Tengamos en cuenta que el lenguaje constituye la herramienta esencial en política y, de su mano, en el dominio público. En él están escritos los valores de la sociedad y, además, los refuerza o los debilita según su grado de veracidad y el fin para el que se emplee. La banalización del lenguaje, nos banaliza a nosotros mismos, pero cuando además éste se reduce a la mentira y se emplea para destruir al adversario, potenciando la desorientación, el miedo y la irracionalidad, nos destruye a todos como seres sociales receptores del mismo. Aunque también al poder emanado de ese lenguaje pervertido le acabará deslegitimando, pues mentir a sabiendas acarrea el incumplimiento de sus palabras y la consiguiente degradación moral. El lenguaje pasa así de ser un recurso para trascender y deviene intrascendente. Imposibilita el diálogo, impide hablar y, con ello compartir. Fractura la sociedad porque ser parte de una comunidad significa cooperar con los otros, a través del lenguaje. Como decía Neruda «no hablar es morir entre los hombres», pues las palabras dan vida a la vida. No sin razón afirmaba Ch. Hockett que «el lenguaje es el bien más grandioso de la raza humana».

Por otro lado el lenguaje mediatiza nuestro saber y nuestro pensamiento. Solo él nos permite vivir, ser y crear en comunidad. La extrema debilidad a la que se ve reducido, unida a su férrea subordinación a prejuicios ideológicos, nos condena prácticamente a no pensar. Se logra así que la sociedad no demande respuestas a las grandes cuestiones que nos desafían o se conforme con explicaciones vacías.

Una consecuencia inmediata de este proceso, en las circunstancias en las que nos hallamos, es la imposibilidad de construir un proyecto común, imprescindible para superar la crisis. Carecemos de lenguaje para hacerlo por cuanto hemos roto la comunicación necesaria. Nos hemos confinado unos a otros en reductos ideológicos, imponiéndonos el «estado de exclusión». Surge así una serie de guetos dentro de los cuales nos identificamos frente a los demás. Los barrios y su ubicación en la geografía urbana toman un protagonismo distinto y dan pie a nuevas fronteras. Mientras, se acentúa la insolidaridad y la rivalidad interregional preexistente.
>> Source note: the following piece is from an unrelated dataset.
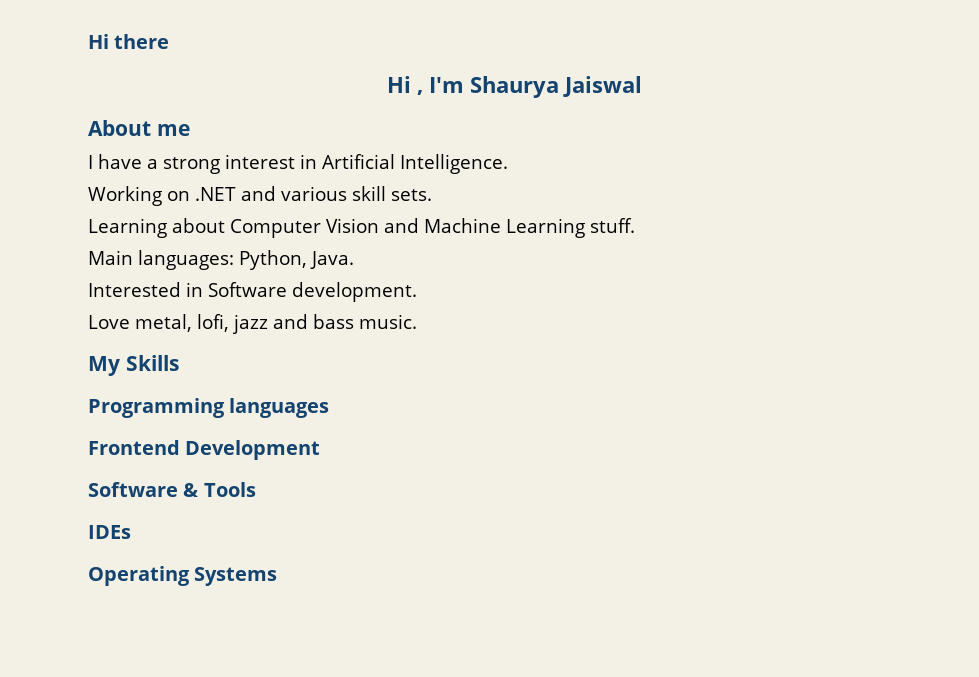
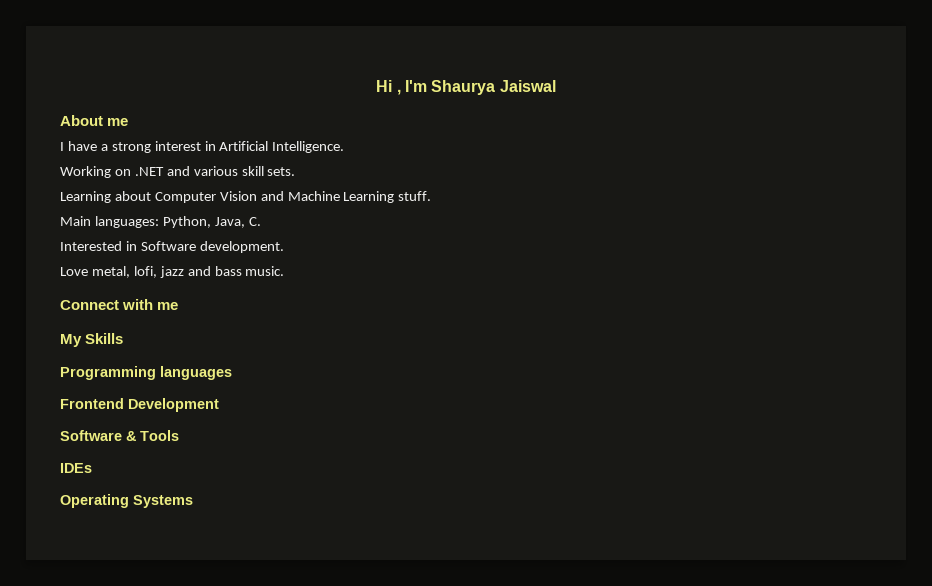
[88,34,170,49] [387,76,412,93] Hi there // Hi -> [376,80,393,92] Hi
[310,251,354,269] Java. -> [214,217,261,228] Java, C.
(417, 321) none -> [60,299,179,310] // Connect with me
Bien podremos decir que de esta coyuntura no saldremos juntos ni a tomar copas, aunque nos invitasen.

Los efectos ya señalados de la destrucción del lenguaje apuntan además a otros objetivos estratégicos, en los propósitos de quienes la promueven. Algunos miembros del gobierno, y de otros grupos de poder en determinados círculos refractarios a la España constitucional y democrática, saben que para derribar un sistema socioeconómico y político resulta fundamental destruir la historia, las creencias y el lenguaje que le sustentan. Aquí se inscriben las repetidas campañas contra estos tres pilares. Y por elevación el hostigamiento a la Corona, clave de bóveda de esa misma España.